Configuring your Cluster

Networking

A SwiftStack cluster consist of 3 basic tiers - a load balancing tier, a proxy tier and a storage tier. Proxy servers co-reside on the storage nodes, which simplifies management of your SwiftStack cluster. Each proxy/storage node has its own IP, which is configured during the SwiftStack Node install process. For each SwiftStack cluster, there will also be a Cluster API IP address, which will be used by the load balancer. The Cluster API IP Address should be on the same network as each node’s outward-facing IP but be different from all nodes outward-facing IPs. If using the built-in SwiftStack load balancer, this IP address will be automatically set up and you will not need to do any additional bindings to this IP on the nodes. If you are using your own load balancer, the client-facing IP address of your load balancer will need to be entered in the SwiftStack Controller console here.

Storage Accounts and Users

A SwiftStack cluster has many storage accounts.
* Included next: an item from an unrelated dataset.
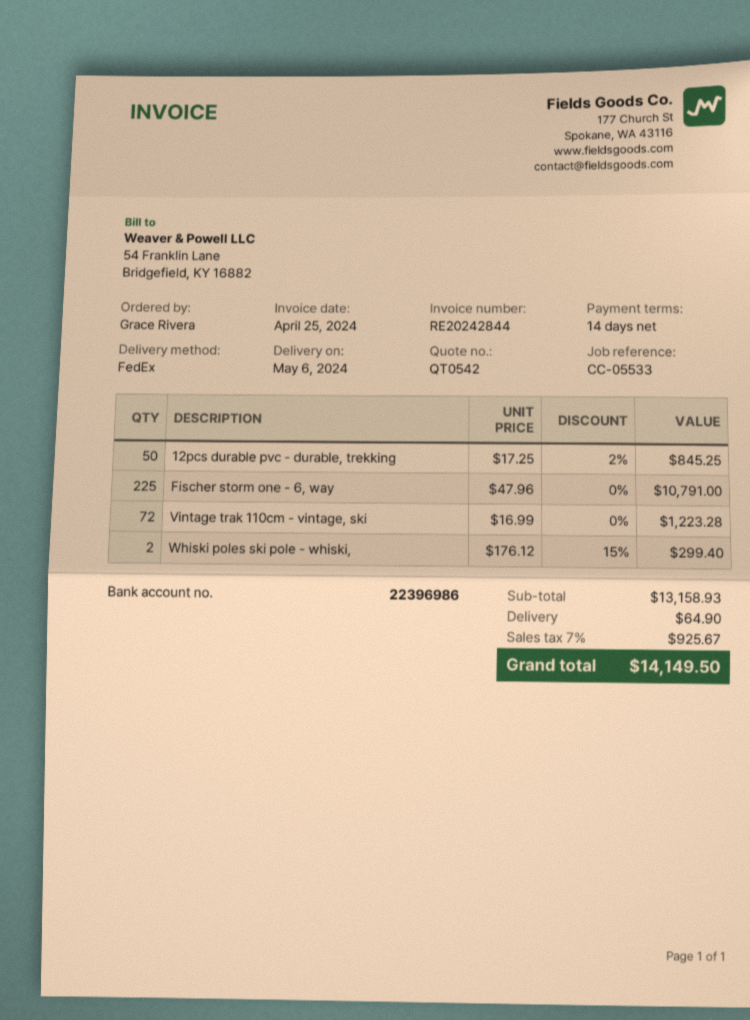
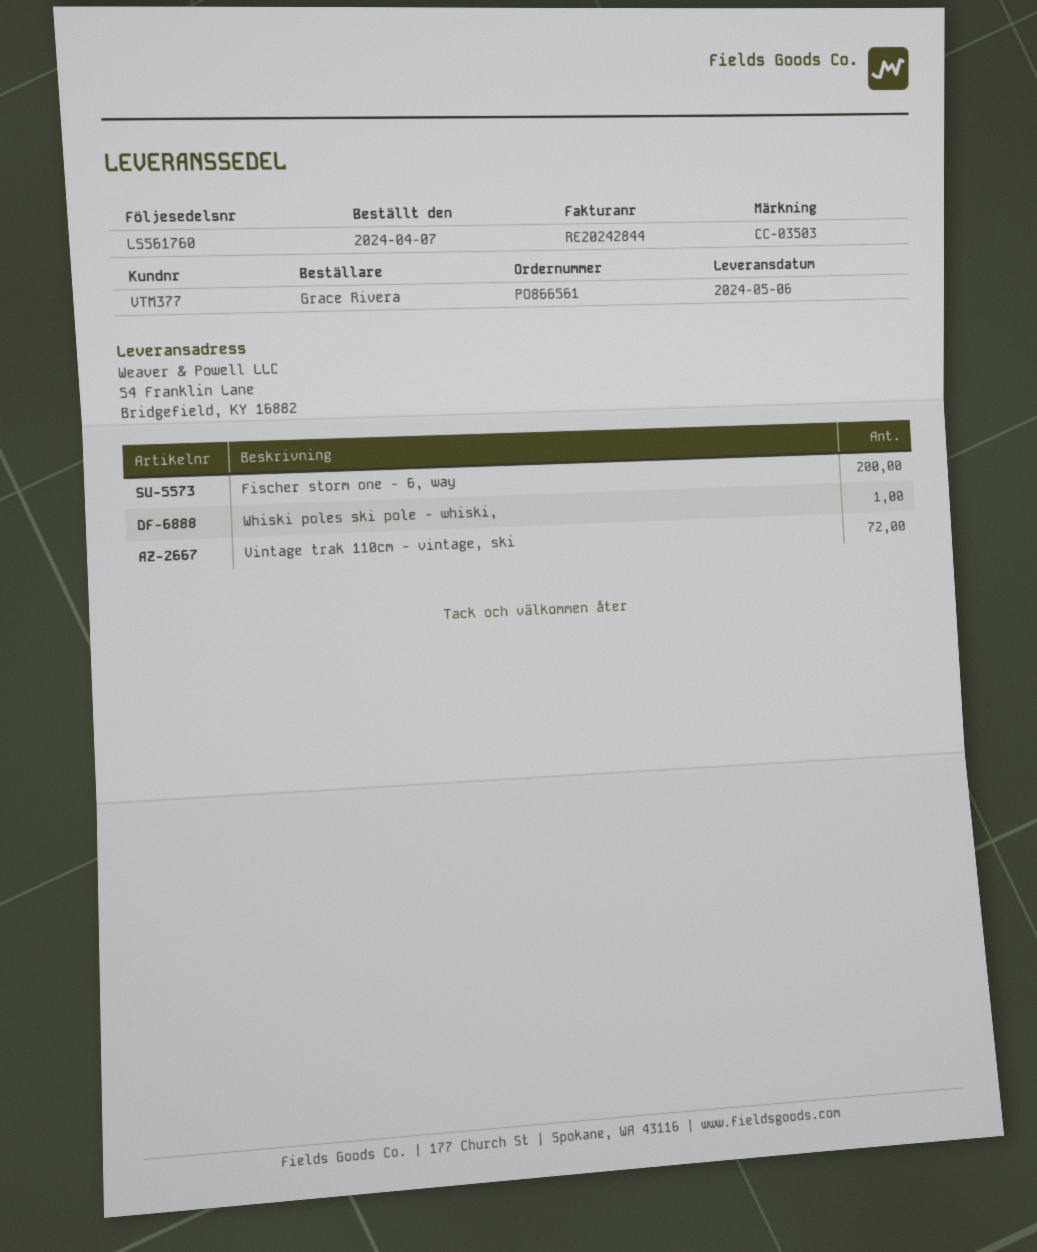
reference: CC-05533 -> CC-03503
12pcs durable pvc - durable, trekking: 50 -> none
Fischer storm one - 6, way: 225 -> 200
Whiski poles ski pole - whiski,: 2 -> 1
Storage accounts have containers, and containers store objects. Containers logically reside in storage accounts, so a container named “Documents” in two different storage accounts are two distinct containers within the cluster.

Users are associated with storage accounts. URLs in the API contain the storage account, container name, and object name. For example, in the URL https://192.168.22.100/v1/AUTH_accounting/Documents/invoice001.pdf, the storage account is “accounting”, the container name is “Documents”, and the object name is “invoice001.pdf”.

There are three types of users in a SwiftStack cluster:

Super user – may do anything to any account, container, or object in any storage account. Admin user – may do anything to the containers and objects within her associated storage account. “Normal user” – pmay only access their own account.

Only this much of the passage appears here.